Wednesday, March 09, 2016

Let's wallow in the overripe and baroque for a bit, shall we?

At the library the other day in search of a volume of Aubrey Beardsley's letters, I stumbled across a book on Aubrey from 1928 by a friend and near-contemporary, Haldane McFall. The title page, below, will give you a sense of the lush production of this volume, redolent of an earlier, more bountiful age of publishing.



I'm sure I won't do anything more than dip into the book--for what genre holds up less well than instant biography? But I thought you might appreciate the breathless, dramatic tone of McFall's foreword nonetheless. Here's how he opens the book:
About the mid-July of 1894, a bust of Keats had been unveiled in Hampstead Church--the gift of the American admirers of the dead poet, who had been born to a livery-stable keeper at the Swan and Hoop on the Pavement at Finsbury a hundred years gone by--and there had foregathered within the church on the hill for the occasion the literary and artistic world of the 'nineties. As the congregation came pouring pitof the church doors, a slender, gaunt young man broke away from the throng, and, hurrying across the graveyard, stumbled and lurched awkwardly over the green mounds of the sleeping dead. This stooping, dandified being was evidently intent on taking a short-cut out of God's acre. There was something strangely fantastic in the ungainly efforts at a dignified wayfaring over the mound-encumbered ground by the loose-limbed, lank figure so immaculately dressed in black cut-away coat and silk hat, who carried his lemon-yellow kid gloves in his long white hands, his lean wrist showing naked beyond his cuffs, his pallid, cadaverous face grimly set on avoiding falling over the embarrassing mounds that tripped his feet. He took off his hat to some lady who called to him, showing his "tortoiseshell" coloured hair, smoothed down and plastered over his forehead in a "quiff" almost to his eyes--then he stumbled on again. He stooped and stumbled so much and so awkwardly amongst the sleeping dead that I judged him short-sighted; but was mistaken--he was fighting for breath. It was Aubrey Beardsley.
Not a bad way to begin a biography, no?

The decadent atmosphere of the '90s emerges more clearly in the prose of the end of the foreword:
We ought to realise that even as Beardsley, by light of his candles, wrought his art, the skeleton leered like an evil ghoul out of the shadows of his room. . . . Beardsley knew he was a doomed man even on the threshold of manhood; and he strove with feverish intensity to get a lifetime into each twelve-month. He knew that for him there would be few to-morrows--he knew that he had little to which to look forward, and had best live his life to-day. And he lived it like one possessed.
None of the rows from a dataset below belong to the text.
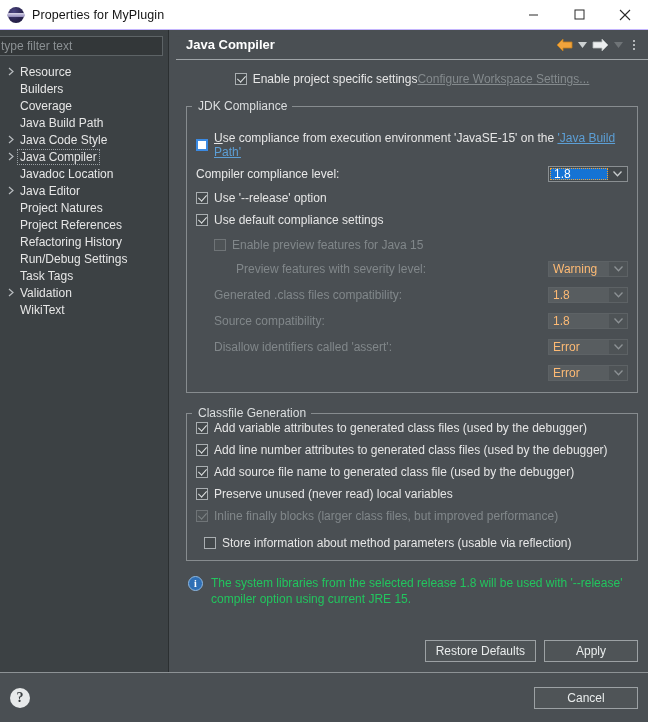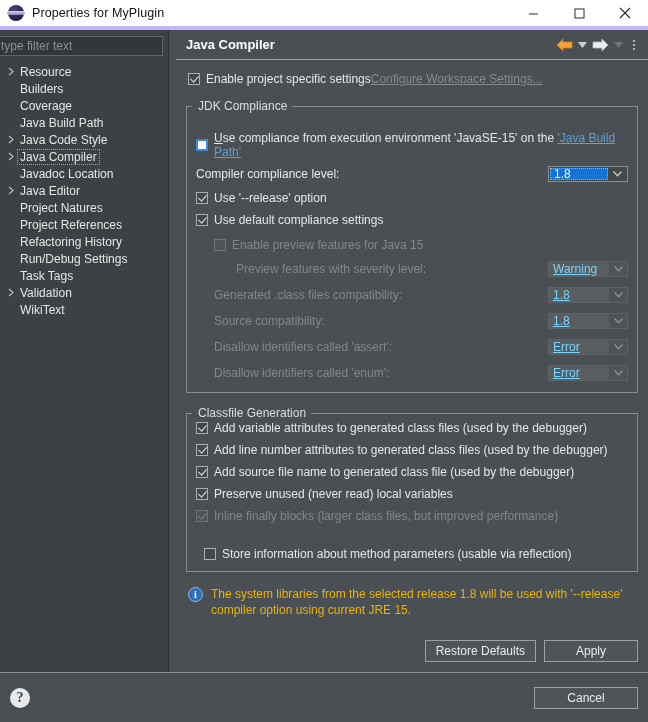--- a/index.html
+++ b/index.html
@@ -18,7 +18,7 @@
   .titlebar {
     height: 30px; background:#ffffff; color:#1a1a1a;
     display:flex; align-items:center; position:relative;
-    border-bottom:4px solid #c4b5fd;
+    border-bottom:1px solid #c4b5fd;
   }
   .app-icon { width:16px; height:16px; margin-left:8px; margin-right:8px; position:relative; }
   .app-icon .sphere {

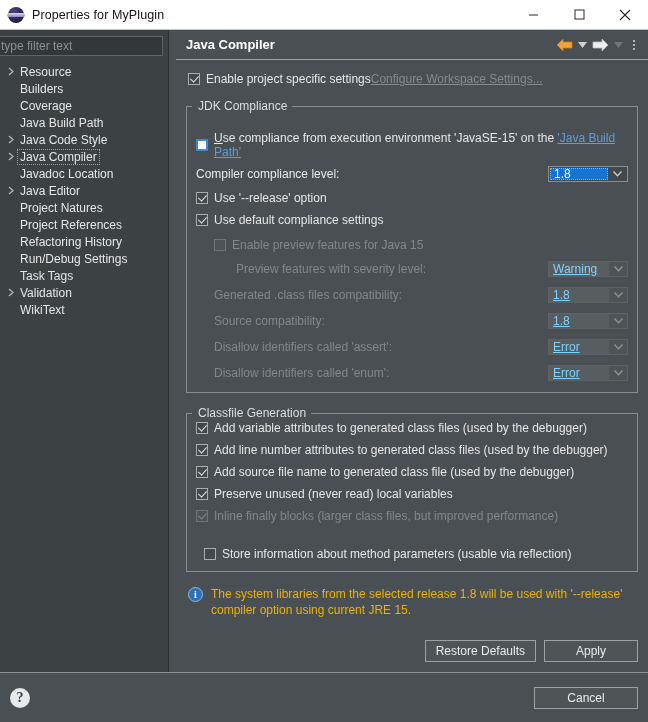--- a/index.html
+++ b/index.html
@@ -103,7 +103,7 @@
   .link { color:#5c9fd6; text-decoration:underline; cursor:pointer; }
   .link-disabled { color:#848a8d; text-decoration:underline; }
 
-  .top-row { display:flex; align-items:center; justify-content:flex-start; padding:2px 0 0 2px; }
+  .top-row { display:flex; align-items:center; justify-content:center; padding:2px 0 0 2px; }
   .top-row .right-link { font-size:12px; margin-right:2px; }
 
   

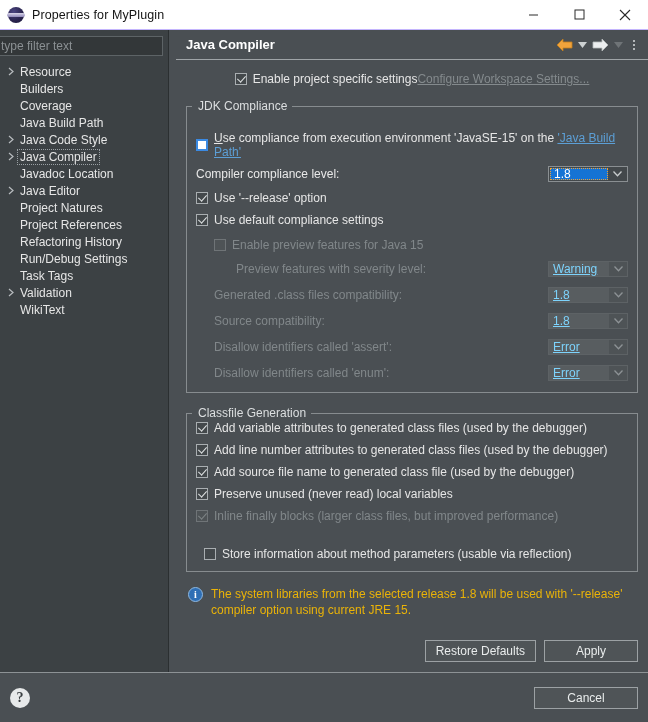--- a/index.html
+++ b/index.html
@@ -144,7 +144,7 @@
     background:#1573d4; color:#ffffff; outline:1px dotted #f0a030; outline-offset:-1px;
   }
   .combo.disabled { background:#4e5356; border-color:#5d6265; }
-  .combo.disabled .val { color:#7dd3fc; background:#585d60;text-decoration:underline; }
+  .combo.disabled .val { color:#fdba74; background:#585d60; }
   .combo.disabled .arw { color:#8d9295; }
 
   .indent-1 { padding-left:18px; }

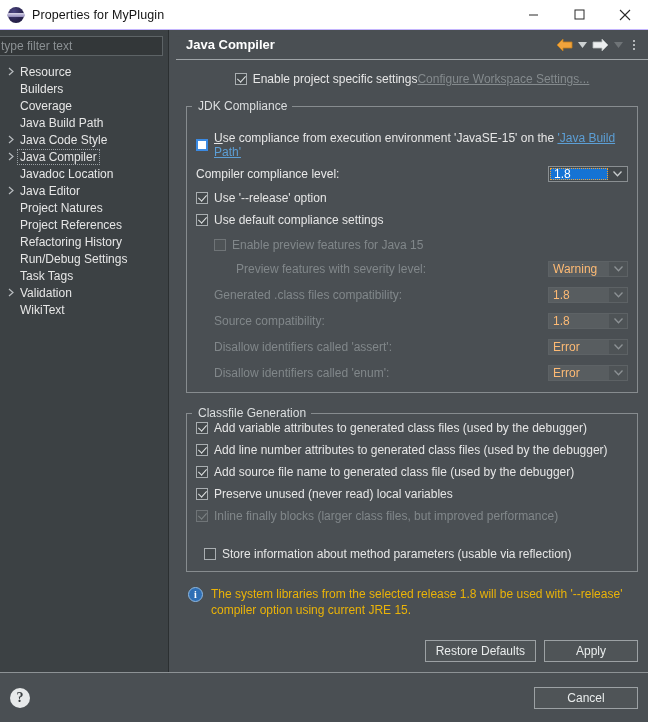--- a/index.html
+++ b/index.html
@@ -438,7 +438,6 @@
                 </div>
               </div>
               <div class="combo-row indent-1">
-                <span class="lbl muted">Disallow identifiers called 'enum':</span>
                 <span class="dots"></span>
                 <div class="combo disabled">
                   <div class="val">Error</div>

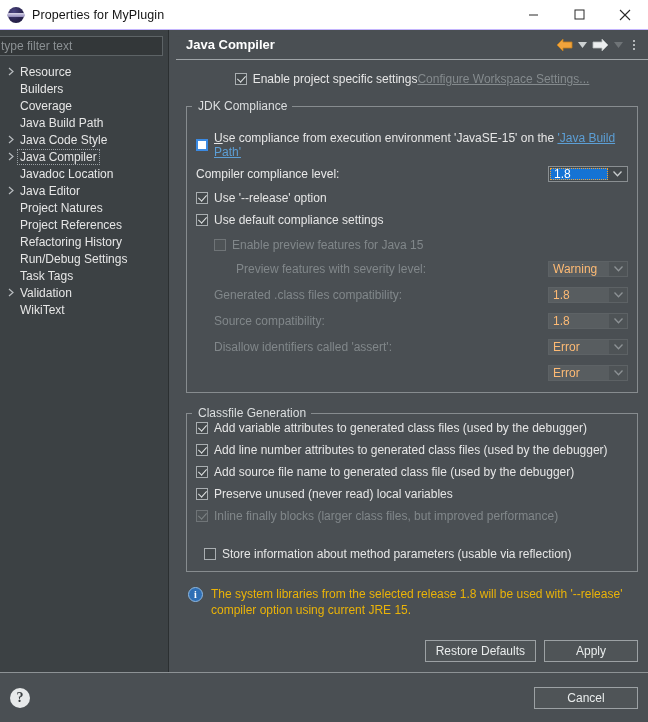--- a/index.html
+++ b/index.html
@@ -479,7 +479,7 @@
               <div class="cb checked disabled"></div>
               <span class="cb-label muted">Inline finally blocks (larger class files, but improved performance)</span>
             </div>
-            <div class="row" style="margin-top: 20px; padding-left: 8px;">
+            <div class="row" style="margin-top: 9px; padding-left: 8px;">
               <div class="cb"></div>
               <span class="cb-label">Store information about method parameters (usable via reflection)</span>
             </div>

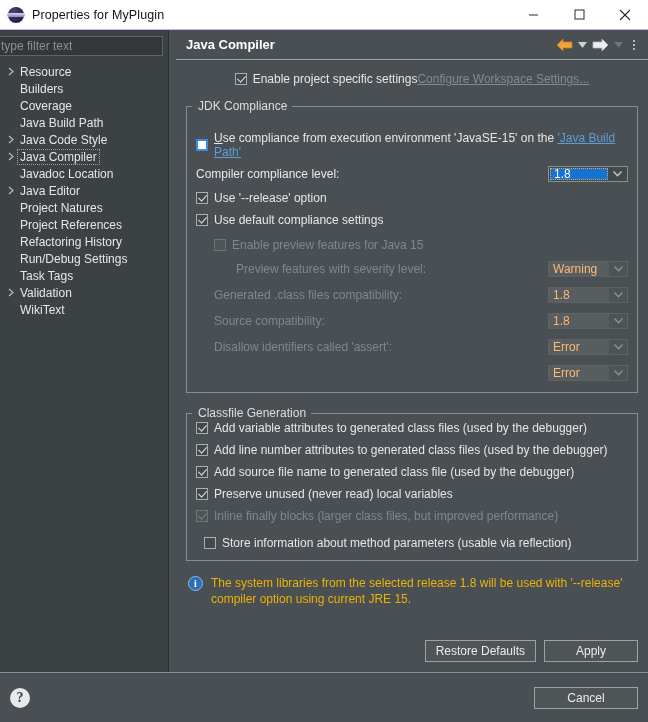--- a/index.html
+++ b/index.html
@@ -160,7 +160,7 @@
     content:"i"; position:absolute; inset:0; display:flex; align-items:center; justify-content:center;
     color:#fff; font-size:10px; font-weight:bold; font-family:"Liberation Serif", serif;
   }
-  .info-text { font-size:12px; color:#eab308; line-height:16px; max-width:420px; }
+  .info-text { font-size:12px; color:#22c55e; line-height:16px; max-width:420px; }
 
   
   .mid-btns { position:absolute; right:10px; bottom:10px; display:flex; gap:8px; }

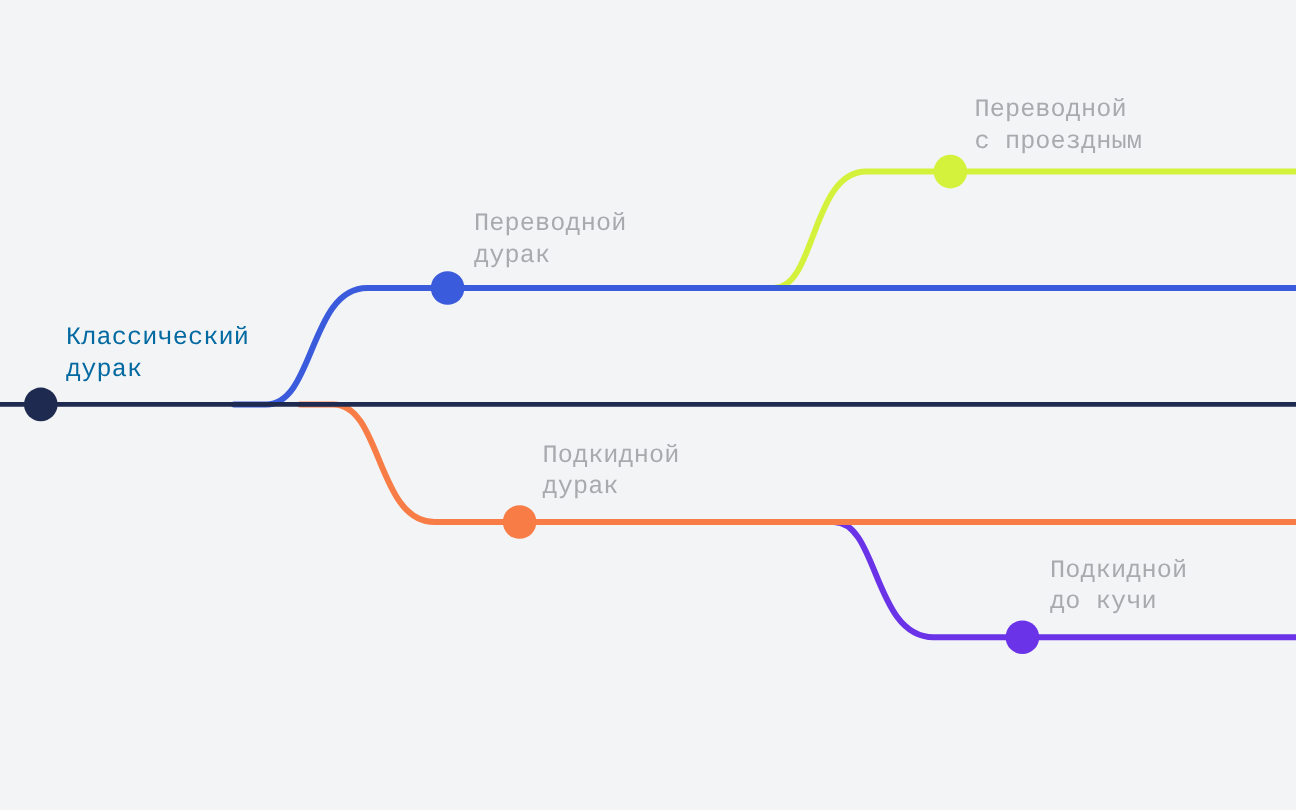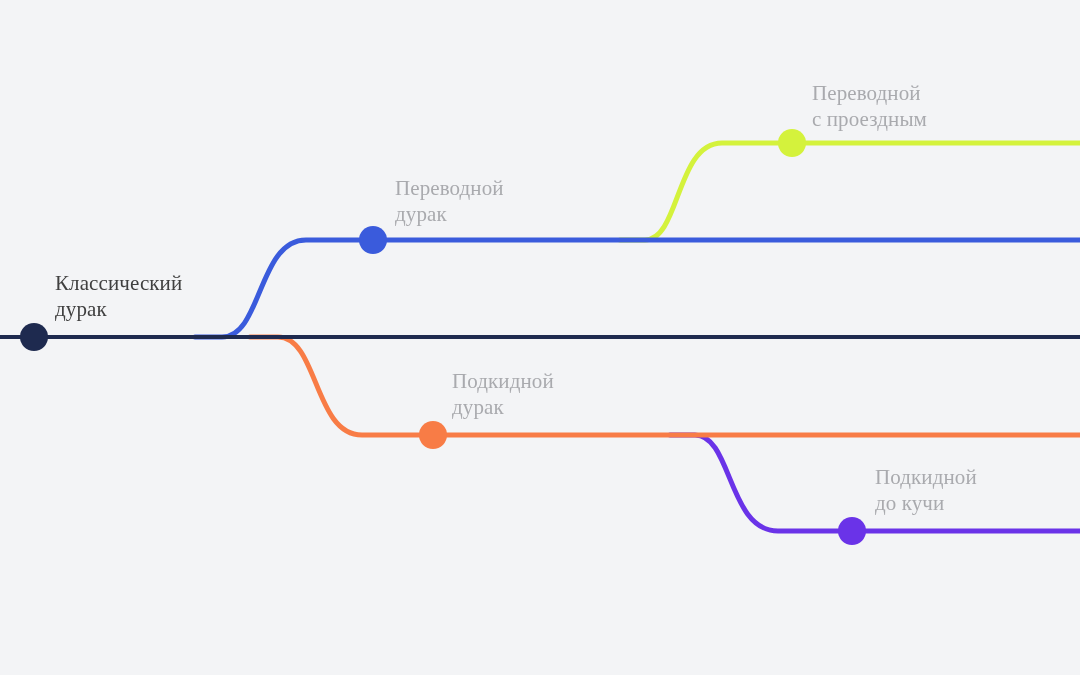--- a/index.html
+++ b/index.html
@@ -31,7 +31,7 @@
     color: #a9aaae;
     font-size: 21px;
     line-height: 26px;
-    font-family: Liberation Serif, serif;
+    font-family: Liberation Mono, monospace;
     letter-spacing: 0.1px;
     white-space: pre-line;
     user-select: none;

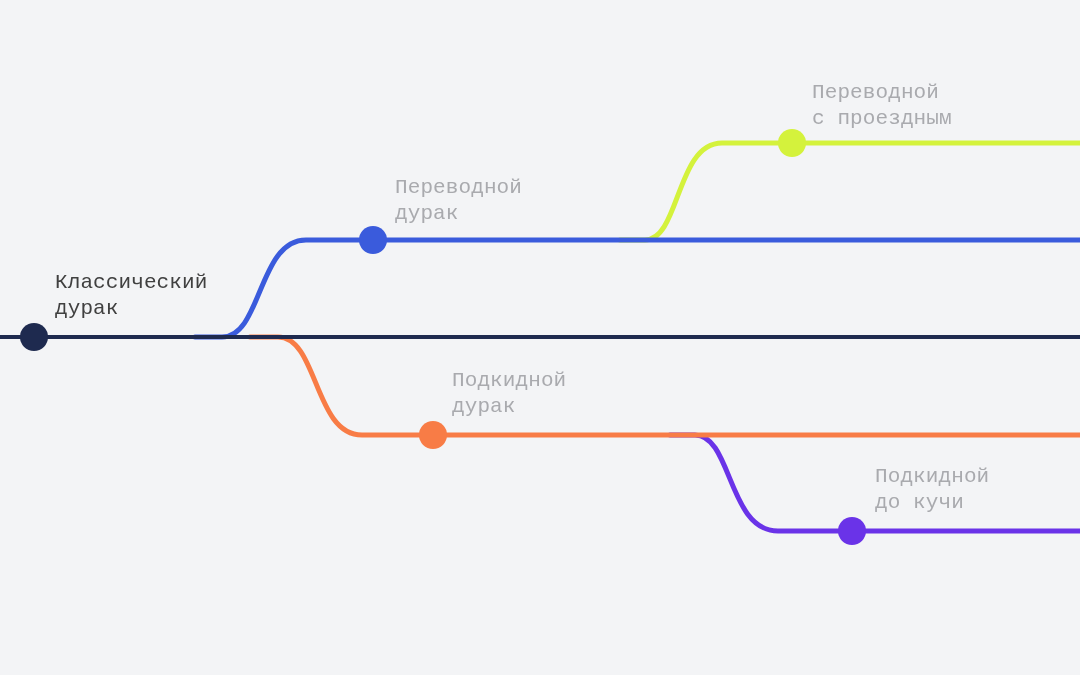--- a/index.html
+++ b/index.html
@@ -61,7 +61,7 @@
     <circle id="node-purple" cx="852" cy="531" r="14" fill="#6a33e8"></circle>
   </svg>
 
-  <div class="branch-label" id="label-0" style="left: 55px; top: 270px; color: #404040; font-size: 21px; line-height: 26px;">Классический
+  <div class="branch-label" id="label-0" style="left: 55px; top: 270px; color: #0369a1; font-size: 21px; line-height: 26px;">Классический
 дурак</div>
   <div class="branch-label" id="label-1" style="left: 395px; top: 175px; color: rgb(169, 170, 174); font-size: 21px; line-height: 26px;">Переводной
 дурак</div>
The letters, meanwhile, seem, on quick perusal, to be mostly depressing: Beardsley refers constantly to his coughs and hemorrhages, to the extent that you find yourself giving thanks for the tuberculosis vaccine. But once in a while there's a detail that calls the era to life, like this one, from a letter to Andre Raffalovich of March 18, 1897:
You have never told me, dear Andre, of the progress of your hand, and how long black silk bandages were necessary.
What was the injury? Did it heal? Who knows? But what better image of the darker, night-time life of the 1890s could we have than that of an injured hand bandaged not with cotton or wool, but with pure black silk?